Helen with the High Hand (2nd ed.) eBook

This eBook from the Gutenberg Project consists of approximately 203 pages of information about Helen with the High Hand (2nd ed.).

Helen with the High Hand (2nd ed.) eBook

This eBook from the Gutenberg Project consists of approximately 203 pages of information about Helen with the High Hand (2nd ed.).

And Helen made the piano say “O Love!” in its fashion.
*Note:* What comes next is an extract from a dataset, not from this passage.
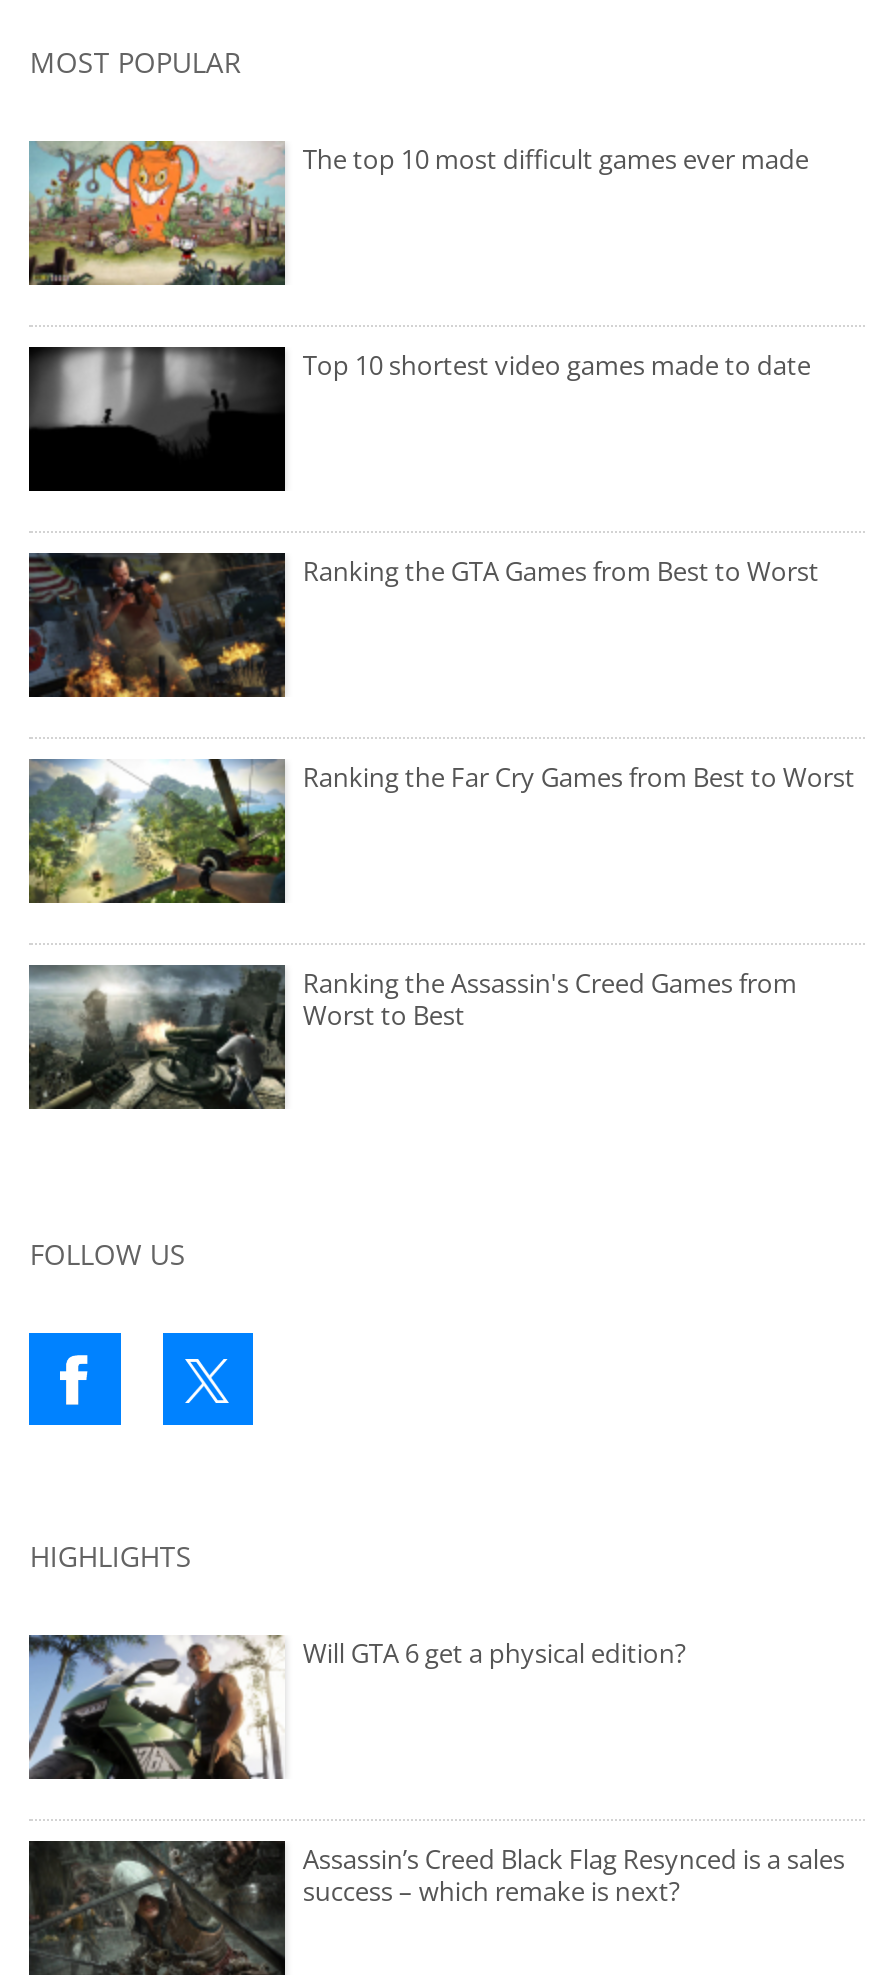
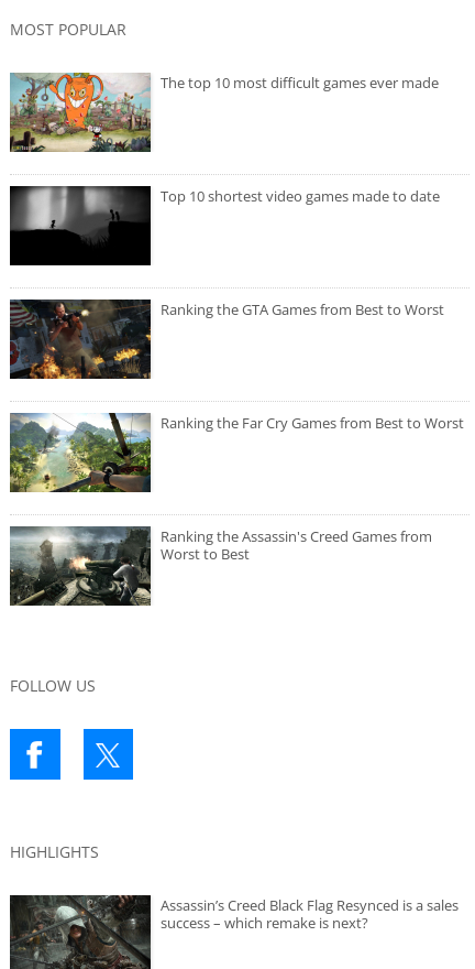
[27,1633,687,1781] [image] | Will GTA 6 get a physical edition? -> none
And presently Emanuel was launched upon the sea of his yearnings, and voyaging behind the hurricane of passion.  And, as usual, he hid nothing from his hearers.  Then he hove to, and, as it were, climbed to the main-topgallant-sail in order to announce: 

“O Love!”

It was not surprising that his voice cracked.  Emanuel ought to have been the last person to be surprised at such a phenomenon.  But he was surprised.  To him the phenomenon of that cracking was sempiternally novel and astounding.  It pained and shocked him.  He wondered whose the fault could be?  And then, according to his habit, he thought of the pianist.  Of course, it was the fault of the pianist.  And, while continuing to sing, he slowly turned and gazed with sternness at the pianist.  The audience must not be allowed to be under any misapprehension as to the identity of the culprit.  Unfortunately, Emanuel, wrapped up, like the artist he was, in his performance, had himself forgotten the identity of the culprit.  Helen had ceased to be Helen; she was merely his pianist.  The thing that he least expected to encounter when gazing sternly at the pianist was the pianist’s gaze.  He was accustomed to flash his anger on the pianist’s back.  But Helen, who had seen other pianists at work for Emanuel, turned as he turned, and their eyes met.  The collision disorganised Emanuel.  He continued to glare with sternness, and he ceased to sing.  A contretemps had happened.  For the fifth of a second everybody felt exceedingly awkward.  Then Helen said, with a faint, cold smile, in a voice very low and very clear: 

“What’s the matter with you, Mr. Prockter?  It wasn’t my voice that cracked.”

The minx!

There was a half-hearted attempt at the maintenance of the proprieties, and then Wilbraham Hall rang with the laughter of a joke which the next day had become the common precious property of all the Five Towns.  When the aged rector had restored his flock to a sense of decency Mr. Emanuel Prockter had vanished.  In that laughter his career as a singer reached an abrupt and final conclusion.  The concert also came to an end.  And the collection, by which the divine always terminated these proceedings, was the largest in the history of the Guild.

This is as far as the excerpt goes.